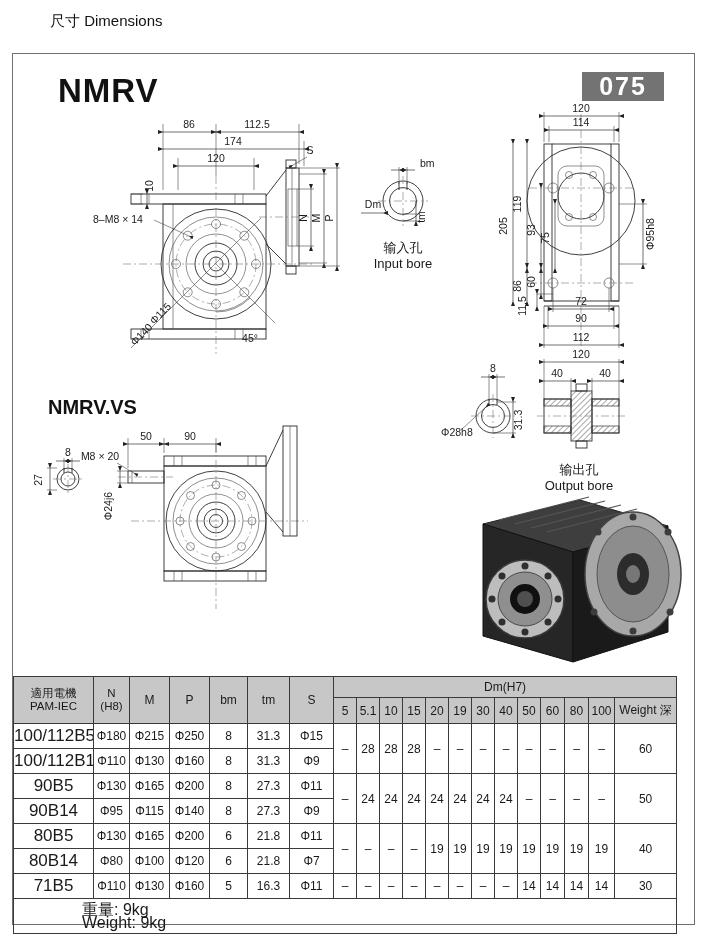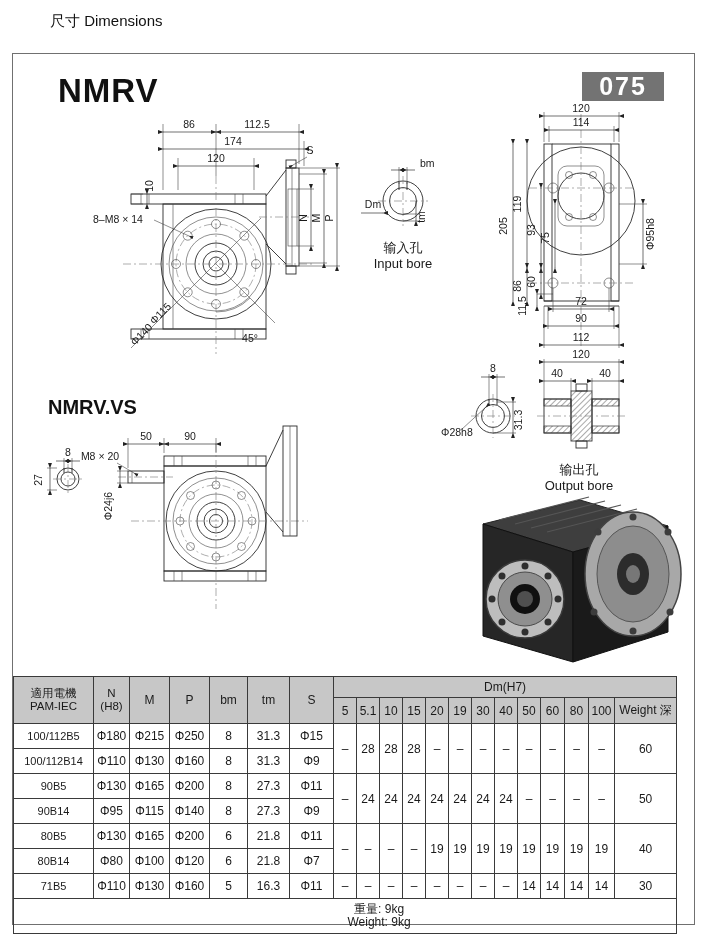--- a/index.html
+++ b/index.html
@@ -22,7 +22,7 @@
   .spec .h1{height:21px;font-size:12px;}
   .spec .h2 th{height:25px;font-size:12px;}
   .spec tbody td{height:24px;background:#fff;font-size:12px;}
-  .spec td.c-model{font-size:11px;}
+  .spec td.c-model{font-size:17px;}
   .spec .note-row td{height:34px;text-align:center;padding-left:68px;font-size:12px;line-height:13px;}
   .two-line{line-height:13px;font-size:11.5px;display:block;padding:2px 0;}
 </style>

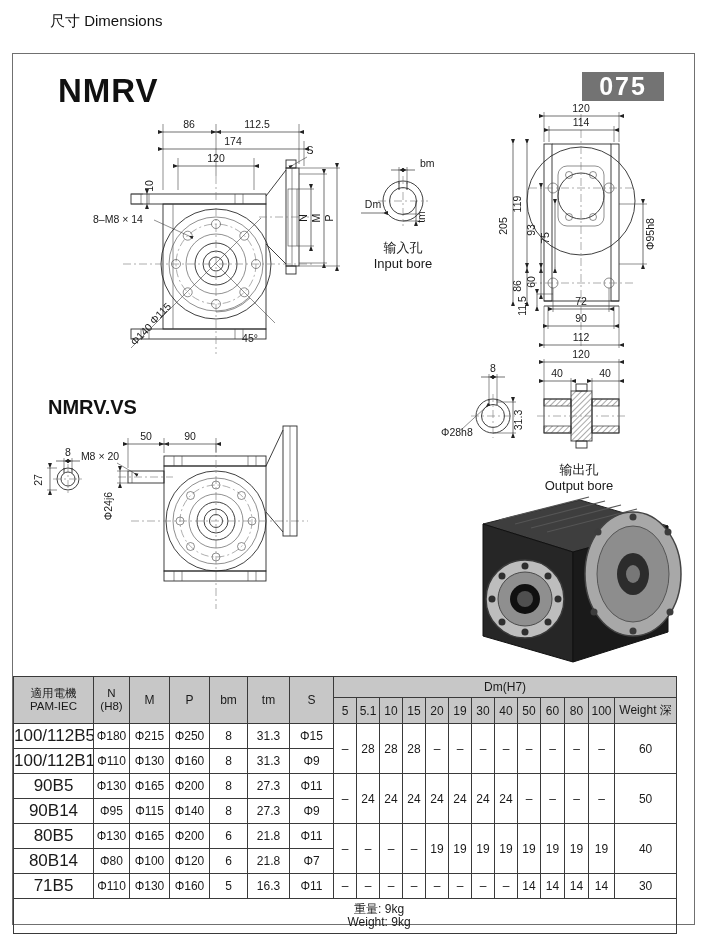--- a/index.html
+++ b/index.html
@@ -23,7 +23,7 @@
   .spec .h2 th{height:25px;font-size:12px;}
   .spec tbody td{height:24px;background:#fff;font-size:12px;}
   .spec td.c-model{font-size:17px;}
-  .spec .note-row td{height:34px;text-align:center;padding-left:68px;font-size:12px;line-height:13px;}
+  .spec .note-row td{height:34px;text-align:left;padding-left:68px;font-size:16px;line-height:13px;}
   .two-line{line-height:13px;font-size:11.5px;display:block;padding:2px 0;}
 </style>
 </head>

__________

> THE PROBLEM
Leaving every picture out, repeat each line of the material exactly.

> TASK SOLUTION
--- a/index.html
+++ b/index.html
@@ -22,7 +22,7 @@
   .spec .h1{height:21px;font-size:12px;}
   .spec .h2 th{height:25px;font-size:12px;}
   .spec tbody td{height:24px;background:#fff;font-size:12px;}
-  .spec td.c-model{font-size:11px;}
+  .spec td.c-model{font-size:17px;}
   .spec .note-row td{height:34px;text-align:center;padding-left:68px;font-size:12px;line-height:13px;}
   .two-line{line-height:13px;font-size:11.5px;display:block;padding:2px 0;}
 </style>

--- a/index.html
+++ b/index.html
@@ -23,7 +23,7 @@
   .spec .h2 th{height:25px;font-size:12px;}
   .spec tbody td{height:24px;background:#fff;font-size:12px;}
   .spec td.c-model{font-size:17px;}
-  .spec .note-row td{height:34px;text-align:center;padding-left:68px;font-size:12px;line-height:13px;}
+  .spec .note-row td{height:34px;text-align:left;padding-left:68px;font-size:16px;line-height:13px;}
   .two-line{line-height:13px;font-size:11.5px;display:block;padding:2px 0;}
 </style>
 </head>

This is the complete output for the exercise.